E foi nesse instante que tropecei em uma pedra, e quase cai um tombo. Vi minha falha no tropeço, e as fórmulas matemáticas que descreviam minha trajetória no tombo, evitadas pelos movimentos de meus braços que, seguindo intuitivamente um padrão, evitaram minha queda. E então eu fui iluminado: não, eu não precisava viver…  Ninguém precisa viver! Apenas vivemos sem nenhuma razão…

Foi quando decidi dar um ponto final. Fiz meia volta e, chegando em casa, tomado de ódio por toda humanidade, decidi acabar com tudo e com todos.

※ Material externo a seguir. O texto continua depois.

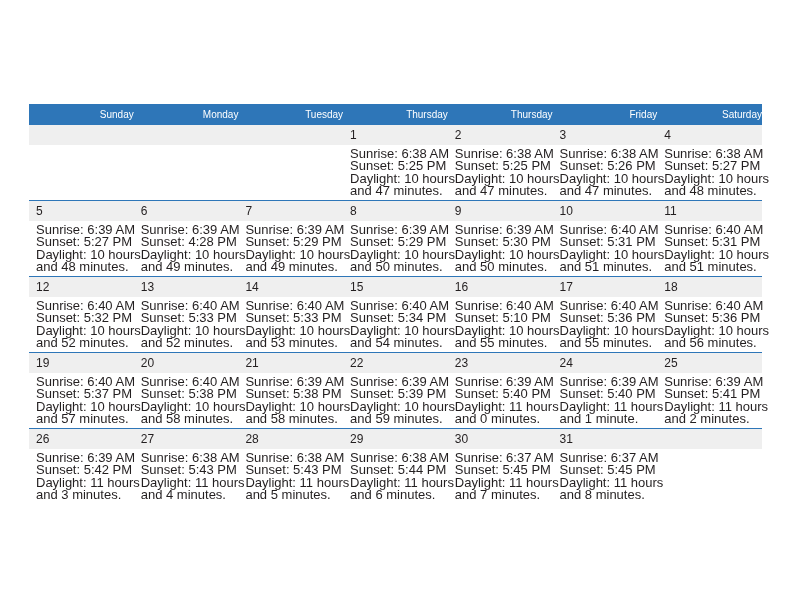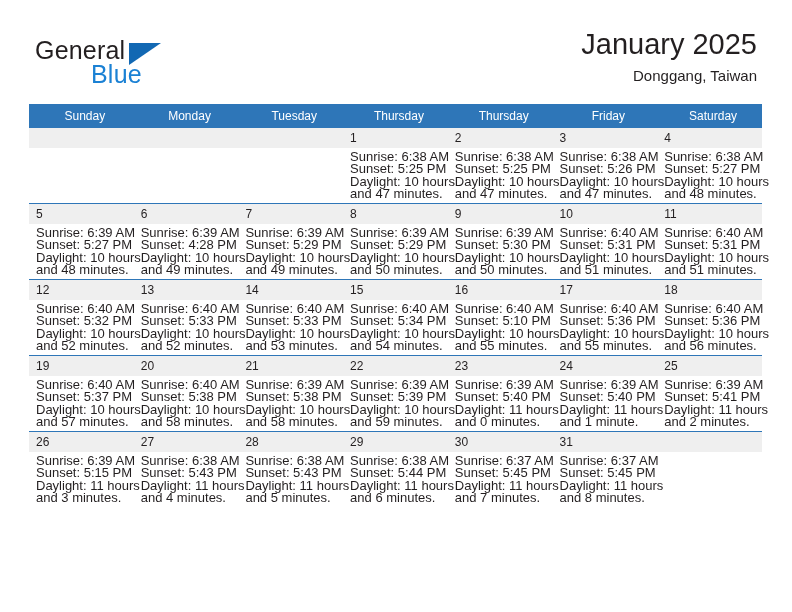"General" div.header { html: <div> <div> <span>General</span> <span></span> <span>Blue</span> </div> <div> <div>January 2025</div> <div>Donggang, Taiwan</div> </div> </div> -> none }
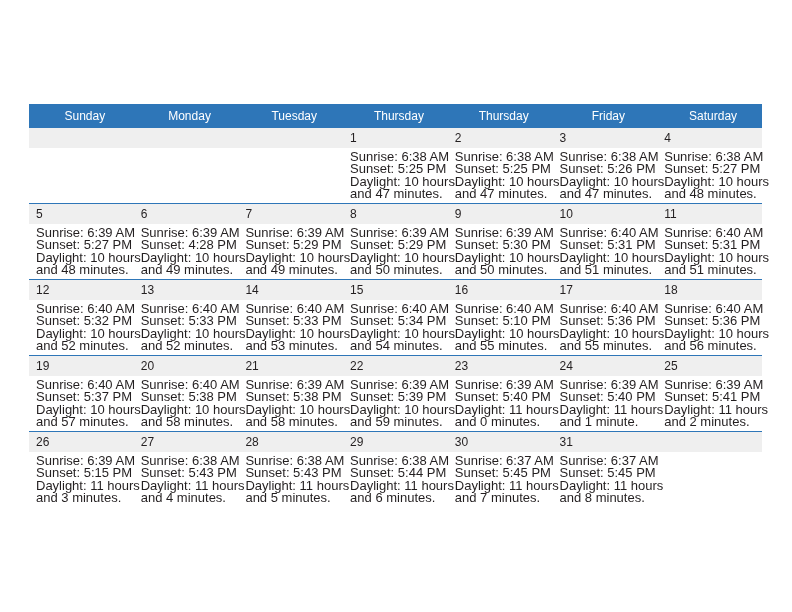"Sunday" .calendar th { font-size: 12px -> 10px; text-align: center -> right }
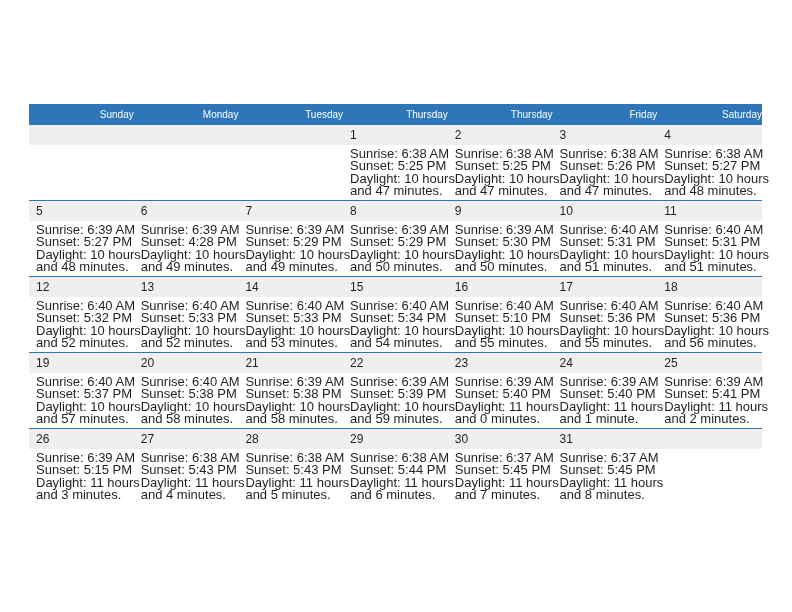"Sunset: 5:15 PM" div { text: 5:15 -> 5:42 }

– Tudo bem. De tudo que você disse, eu compreendo que você se tornou um misantropo radical. Mas agora temos que descobrir as raízes de sua misantropia…

– Mas eu já falei. A feiura sem propósito da humanidade – protestei. – Você precisa me dar alta. Eu quero ir embora.

– Desculpa, mas eu não posso fazer isso. Você tentou se matar cortando os pulsos, e tomando três frascos de benzodiazepínicos. Se não tivessem, por acaso, visto sangue saindo por debaixo da porta de seu apartamento você estaria morto agora.

– Foi por isso que tomei três frascos de comprimidos! É muito mais fácil, seguindo a lógica, me livrar de toda humanidade morrendo, do que matar todo mundo!

– Mas você estaria morto! Por que você quer se livrar da humanidade?

– Porque a humanidade é extremamente falha! Eu sou falho! Eu não queria estar vivo!

– Mas, por que você queria morrer?

– Porque eu sou falho! E porque é mais fácil morrer do que me livrar de todo mundo! Eu já disse!

– Vamos com calma…

*          *          *

A proporção áurea, 1,618… pode ser encontrada no crescimento de praticamente tudo, nela se encontra a ordem da natureza. E está presente também no homem no tamanho das falanges dos ossos, por exemplo. E foi considerada ideal, tendo sido usada por Phideas, na antiguidade para conceber o Parthenon, por artistas renascentistas e até em várias obras de música clássica ou mesmo  em importantes obras literárias no chamado ritmo prosódico.

A sequência de Fibonacci está na disposição dos galhos das árvores, das folhas em uma haste, no arranjo das pétalas das flores, no cone do abacaxi ou mesmo no desenrolar de uma samambaia. E é incrível sua aplicação no mercado financeiro, na teoria dos jogos e nas ciências da computação…

*          *          *

Seis meses depois daquele dia, eu tive alta, e fui liberado do hospital psiquiátrico onde estava internado. Continuo sem entender a razão de tudo. A vida ainda parece sem sentido e sem explicação. Porém já consigo ver e aceitar meus tropeços. E já consigo lidar com as falhas humanas. E, embora a perfeição matemática confira beleza a quase tudo, creio que talvez a mágica e o fantástico da vida esteja mesmo no caos de como tecemos o seu enredo. Digamos assim, os parágrafos podem até seguir o ritmo prosódico (ou não), mas a história em si é regida pelo caos!